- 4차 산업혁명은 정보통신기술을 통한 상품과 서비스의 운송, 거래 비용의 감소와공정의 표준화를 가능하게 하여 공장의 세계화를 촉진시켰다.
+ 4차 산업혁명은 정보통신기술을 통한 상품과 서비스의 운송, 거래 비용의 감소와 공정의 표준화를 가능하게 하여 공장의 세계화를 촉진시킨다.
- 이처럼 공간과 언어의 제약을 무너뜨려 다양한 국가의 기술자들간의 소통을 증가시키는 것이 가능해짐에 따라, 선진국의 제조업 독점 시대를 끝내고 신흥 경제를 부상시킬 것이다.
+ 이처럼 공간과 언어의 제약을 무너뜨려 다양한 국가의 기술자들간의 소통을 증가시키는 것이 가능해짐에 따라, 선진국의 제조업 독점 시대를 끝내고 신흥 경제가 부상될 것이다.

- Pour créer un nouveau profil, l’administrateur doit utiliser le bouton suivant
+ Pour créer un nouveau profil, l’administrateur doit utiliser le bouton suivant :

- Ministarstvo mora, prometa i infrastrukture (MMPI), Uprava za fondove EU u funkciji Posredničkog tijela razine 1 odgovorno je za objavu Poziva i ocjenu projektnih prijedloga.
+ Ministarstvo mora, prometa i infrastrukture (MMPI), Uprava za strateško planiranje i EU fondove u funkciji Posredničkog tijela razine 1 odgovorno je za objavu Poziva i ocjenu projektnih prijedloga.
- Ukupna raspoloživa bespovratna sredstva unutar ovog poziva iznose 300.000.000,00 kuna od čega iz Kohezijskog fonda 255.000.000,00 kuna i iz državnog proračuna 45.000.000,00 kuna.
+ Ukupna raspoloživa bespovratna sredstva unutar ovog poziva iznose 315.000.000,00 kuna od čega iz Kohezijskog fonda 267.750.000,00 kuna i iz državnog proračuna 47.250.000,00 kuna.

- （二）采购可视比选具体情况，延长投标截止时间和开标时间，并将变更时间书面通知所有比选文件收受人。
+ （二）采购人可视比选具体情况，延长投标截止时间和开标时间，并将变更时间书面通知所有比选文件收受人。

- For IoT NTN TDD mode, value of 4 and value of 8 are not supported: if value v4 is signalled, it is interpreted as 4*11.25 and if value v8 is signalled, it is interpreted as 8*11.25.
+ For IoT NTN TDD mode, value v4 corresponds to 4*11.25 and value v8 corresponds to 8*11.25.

◆ EXERCISE DESCRIPTION
Provide a verbatim reproduction of all the records.

◆ WRITTEN RESPONSE
- 4차 산업혁명은 정보통신기술을 통한 상품과 서비스의 운송, 거래 비용의 감소와공정의 표준화를 가능하게 하여 공장의 세계화를 촉진시켰다.
+ 4차 산업혁명은 정보통신기술을 통한 상품과 서비스의 운송, 거래 비용의 감소와 공정의 표준화를 가능하게 하여 공장의 세계화를 촉진시킨다.
- 이처럼 공간과 언어의 제약을 무너뜨려 다양한 국가의 기술자들간의 소통을 증가시키는 것이 가능해짐에 따라, 선진국의 제조업 독점 시대를 끝내고 신흥 경제를 부상시킬 것이다.
+ 이처럼 공간과 언어의 제약을 무너뜨려 다양한 국가의 기술자들간의 소통을 증가시키는 것이 가능해짐에 따라, 선진국의 제조업 독점 시대를 끝내고 신흥 경제가 부상될 것이다.

- Pour créer un nouveau profil, l’administrateur doit utiliser le bouton suivant
+ Pour créer un nouveau profil, l’administrateur doit utiliser le bouton suivant :

- Ministarstvo mora, prometa i infrastrukture (MMPI), Uprava za fondove EU u funkciji Posredničkog tijela razine 1 odgovorno je za objavu Poziva i ocjenu projektnih prijedloga.
+ Ministarstvo mora, prometa i infrastrukture (MMPI), Uprava za strateško planiranje i EU fondove u funkciji Posredničkog tijela razine 1 odgovorno je za objavu Poziva i ocjenu projektnih prijedloga.
- Ukupna raspoloživa bespovratna sredstva unutar ovog poziva iznose 300.000.000,00 kuna od čega iz Kohezijskog fonda 255.000.000,00 kuna i iz državnog proračuna 45.000.000,00 kuna.
+ Ukupna raspoloživa bespovratna sredstva unutar ovog poziva iznose 315.000.000,00 kuna od čega iz Kohezijskog fonda 267.750.000,00 kuna i iz državnog proračuna 47.250.000,00 kuna.

- （二）采购可视比选具体情况，延长投标截止时间和开标时间，并将变更时间书面通知所有比选文件收受人。
+ （二）采购人可视比选具体情况，延长投标截止时间和开标时间，并将变更时间书面通知所有比选文件收受人。

- For IoT NTN TDD mode, value of 4 and value of 8 are not supported: if value v4 is signalled, it is interpreted as 4*11.25 and if value v8 is signalled, it is interpreted as 8*11.25.
+ For IoT NTN TDD mode, value v4 corresponds to 4*11.25 and value v8 corresponds to 8*11.25.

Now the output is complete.